* _Work instruction_: What lines below mention the word "items"? Copy each one.
*** Opening of Data under study ***
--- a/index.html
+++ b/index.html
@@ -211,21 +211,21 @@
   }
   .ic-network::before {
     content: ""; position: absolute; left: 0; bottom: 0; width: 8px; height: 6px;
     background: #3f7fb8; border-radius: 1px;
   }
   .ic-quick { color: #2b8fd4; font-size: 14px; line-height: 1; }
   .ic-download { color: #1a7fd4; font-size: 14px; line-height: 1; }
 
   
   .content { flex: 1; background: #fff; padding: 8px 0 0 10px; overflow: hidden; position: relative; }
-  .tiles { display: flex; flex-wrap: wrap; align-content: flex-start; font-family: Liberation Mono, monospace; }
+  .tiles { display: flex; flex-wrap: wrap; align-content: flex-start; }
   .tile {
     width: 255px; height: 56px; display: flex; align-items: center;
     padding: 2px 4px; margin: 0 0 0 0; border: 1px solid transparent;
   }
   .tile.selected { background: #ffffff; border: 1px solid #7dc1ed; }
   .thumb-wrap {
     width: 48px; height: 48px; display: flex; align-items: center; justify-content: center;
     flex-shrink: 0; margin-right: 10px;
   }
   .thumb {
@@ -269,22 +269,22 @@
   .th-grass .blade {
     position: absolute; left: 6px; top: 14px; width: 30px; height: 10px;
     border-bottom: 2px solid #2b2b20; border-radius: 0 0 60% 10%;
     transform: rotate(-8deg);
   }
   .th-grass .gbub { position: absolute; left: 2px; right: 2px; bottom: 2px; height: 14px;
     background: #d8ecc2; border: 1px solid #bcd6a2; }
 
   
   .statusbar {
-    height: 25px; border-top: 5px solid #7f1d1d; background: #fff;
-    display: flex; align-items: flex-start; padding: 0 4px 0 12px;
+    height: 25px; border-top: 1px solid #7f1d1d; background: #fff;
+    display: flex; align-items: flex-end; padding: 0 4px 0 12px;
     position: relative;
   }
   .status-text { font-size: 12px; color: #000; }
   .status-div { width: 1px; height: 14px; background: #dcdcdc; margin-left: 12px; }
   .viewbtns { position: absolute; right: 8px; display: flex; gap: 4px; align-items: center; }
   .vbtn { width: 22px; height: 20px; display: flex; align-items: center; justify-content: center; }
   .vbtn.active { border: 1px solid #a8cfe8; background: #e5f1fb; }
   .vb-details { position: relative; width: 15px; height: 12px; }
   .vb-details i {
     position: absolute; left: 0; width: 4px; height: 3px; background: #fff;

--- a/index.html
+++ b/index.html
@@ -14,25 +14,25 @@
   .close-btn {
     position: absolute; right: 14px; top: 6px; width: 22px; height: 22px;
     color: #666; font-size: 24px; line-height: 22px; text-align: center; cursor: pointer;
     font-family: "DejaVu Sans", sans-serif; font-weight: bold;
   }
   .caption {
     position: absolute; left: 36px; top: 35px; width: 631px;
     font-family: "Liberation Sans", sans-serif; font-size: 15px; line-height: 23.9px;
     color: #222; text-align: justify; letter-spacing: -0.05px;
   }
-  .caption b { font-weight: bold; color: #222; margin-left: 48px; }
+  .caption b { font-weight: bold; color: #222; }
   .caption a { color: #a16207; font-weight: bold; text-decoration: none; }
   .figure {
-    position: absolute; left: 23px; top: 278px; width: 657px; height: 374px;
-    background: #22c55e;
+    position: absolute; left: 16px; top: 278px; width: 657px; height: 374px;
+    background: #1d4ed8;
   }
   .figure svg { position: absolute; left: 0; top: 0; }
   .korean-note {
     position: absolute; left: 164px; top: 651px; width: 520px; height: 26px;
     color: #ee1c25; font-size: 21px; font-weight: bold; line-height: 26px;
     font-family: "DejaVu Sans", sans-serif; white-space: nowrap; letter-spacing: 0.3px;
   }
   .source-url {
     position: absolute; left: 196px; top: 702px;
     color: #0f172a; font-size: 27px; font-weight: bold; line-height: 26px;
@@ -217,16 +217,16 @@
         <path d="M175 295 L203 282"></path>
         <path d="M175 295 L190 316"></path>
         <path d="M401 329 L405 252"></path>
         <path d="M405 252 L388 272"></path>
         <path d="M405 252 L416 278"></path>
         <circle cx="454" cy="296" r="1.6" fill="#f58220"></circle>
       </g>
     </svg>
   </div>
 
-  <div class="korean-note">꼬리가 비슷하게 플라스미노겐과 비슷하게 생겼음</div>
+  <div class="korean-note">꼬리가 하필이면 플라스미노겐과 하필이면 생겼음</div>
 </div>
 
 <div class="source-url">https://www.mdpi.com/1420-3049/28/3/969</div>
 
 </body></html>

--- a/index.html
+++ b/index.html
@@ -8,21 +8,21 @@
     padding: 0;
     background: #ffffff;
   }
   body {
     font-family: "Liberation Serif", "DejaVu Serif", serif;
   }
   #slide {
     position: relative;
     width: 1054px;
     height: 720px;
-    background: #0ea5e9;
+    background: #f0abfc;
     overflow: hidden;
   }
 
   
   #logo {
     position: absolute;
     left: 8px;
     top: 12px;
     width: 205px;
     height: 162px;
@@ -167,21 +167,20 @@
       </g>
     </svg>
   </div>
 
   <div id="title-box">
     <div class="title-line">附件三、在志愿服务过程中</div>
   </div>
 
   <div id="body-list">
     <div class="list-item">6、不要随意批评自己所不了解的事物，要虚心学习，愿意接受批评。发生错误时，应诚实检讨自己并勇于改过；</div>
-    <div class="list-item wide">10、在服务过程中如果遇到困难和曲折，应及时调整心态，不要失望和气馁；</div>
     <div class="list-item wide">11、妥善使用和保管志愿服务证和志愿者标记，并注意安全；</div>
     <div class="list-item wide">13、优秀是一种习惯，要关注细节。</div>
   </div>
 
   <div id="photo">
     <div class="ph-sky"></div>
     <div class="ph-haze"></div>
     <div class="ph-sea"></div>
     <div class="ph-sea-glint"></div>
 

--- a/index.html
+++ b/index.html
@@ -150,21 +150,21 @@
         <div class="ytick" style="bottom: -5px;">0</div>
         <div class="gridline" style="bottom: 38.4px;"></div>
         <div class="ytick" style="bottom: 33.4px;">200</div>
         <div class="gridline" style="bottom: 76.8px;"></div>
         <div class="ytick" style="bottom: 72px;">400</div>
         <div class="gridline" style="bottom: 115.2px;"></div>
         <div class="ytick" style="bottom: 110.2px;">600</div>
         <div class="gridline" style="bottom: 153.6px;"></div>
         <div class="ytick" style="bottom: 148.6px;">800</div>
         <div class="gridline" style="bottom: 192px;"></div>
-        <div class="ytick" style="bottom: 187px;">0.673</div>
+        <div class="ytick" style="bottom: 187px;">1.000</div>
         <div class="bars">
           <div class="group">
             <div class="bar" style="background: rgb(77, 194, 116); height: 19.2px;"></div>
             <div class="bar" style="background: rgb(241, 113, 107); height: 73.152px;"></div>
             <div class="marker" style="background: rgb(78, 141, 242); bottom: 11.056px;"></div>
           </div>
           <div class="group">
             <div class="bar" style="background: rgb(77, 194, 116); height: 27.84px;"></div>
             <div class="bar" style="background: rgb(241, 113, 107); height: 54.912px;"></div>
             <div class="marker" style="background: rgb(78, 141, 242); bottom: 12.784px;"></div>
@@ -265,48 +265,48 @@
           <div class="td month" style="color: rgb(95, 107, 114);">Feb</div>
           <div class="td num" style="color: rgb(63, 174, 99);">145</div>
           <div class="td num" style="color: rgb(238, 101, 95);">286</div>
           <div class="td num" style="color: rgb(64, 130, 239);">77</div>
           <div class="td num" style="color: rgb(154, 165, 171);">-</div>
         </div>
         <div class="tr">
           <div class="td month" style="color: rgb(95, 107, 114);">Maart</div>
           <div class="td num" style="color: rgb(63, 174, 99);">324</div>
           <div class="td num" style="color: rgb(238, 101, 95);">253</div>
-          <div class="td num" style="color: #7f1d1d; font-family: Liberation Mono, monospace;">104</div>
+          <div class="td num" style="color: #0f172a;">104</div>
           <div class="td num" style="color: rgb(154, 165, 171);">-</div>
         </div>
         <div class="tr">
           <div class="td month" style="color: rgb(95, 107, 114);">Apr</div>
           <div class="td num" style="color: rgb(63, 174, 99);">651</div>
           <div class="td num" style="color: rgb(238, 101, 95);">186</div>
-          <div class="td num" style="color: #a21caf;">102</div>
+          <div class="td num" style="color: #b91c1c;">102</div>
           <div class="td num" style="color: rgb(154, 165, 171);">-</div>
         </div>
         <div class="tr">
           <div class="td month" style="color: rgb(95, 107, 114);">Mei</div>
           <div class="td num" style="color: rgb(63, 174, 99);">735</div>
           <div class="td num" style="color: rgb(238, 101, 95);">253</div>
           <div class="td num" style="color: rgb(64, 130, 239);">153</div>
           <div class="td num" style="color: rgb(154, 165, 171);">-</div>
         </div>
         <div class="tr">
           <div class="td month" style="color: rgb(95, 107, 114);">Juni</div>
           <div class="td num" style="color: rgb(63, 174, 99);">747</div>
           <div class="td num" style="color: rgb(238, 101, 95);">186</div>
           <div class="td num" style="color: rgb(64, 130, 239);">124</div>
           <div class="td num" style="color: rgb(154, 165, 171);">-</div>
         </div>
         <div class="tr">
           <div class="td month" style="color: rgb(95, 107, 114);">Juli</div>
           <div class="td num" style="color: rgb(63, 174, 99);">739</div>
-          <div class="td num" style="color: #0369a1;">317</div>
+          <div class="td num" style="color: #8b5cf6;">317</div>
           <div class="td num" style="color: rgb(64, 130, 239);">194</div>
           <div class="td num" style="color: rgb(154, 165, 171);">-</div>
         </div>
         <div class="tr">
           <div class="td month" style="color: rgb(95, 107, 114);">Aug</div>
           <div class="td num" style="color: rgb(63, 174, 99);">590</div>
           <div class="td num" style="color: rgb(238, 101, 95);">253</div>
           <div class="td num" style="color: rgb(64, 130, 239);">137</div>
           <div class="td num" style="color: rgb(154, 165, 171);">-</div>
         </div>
*** Close of Data under study ***
* _Result_:
     width: 255px; height: 56px; display: flex; align-items: center;
     width: 48px; height: 48px; display: flex; align-items: center; justify-content: center;
-    display: flex; align-items: flex-start; padding: 0 4px 0 12px;
+    display: flex; align-items: flex-end; padding: 0 4px 0 12px;
   .viewbtns { position: absolute; right: 8px; display: flex; gap: 4px; align-items: center; }
   .vbtn { width: 22px; height: 20px; display: flex; align-items: center; justify-content: center; }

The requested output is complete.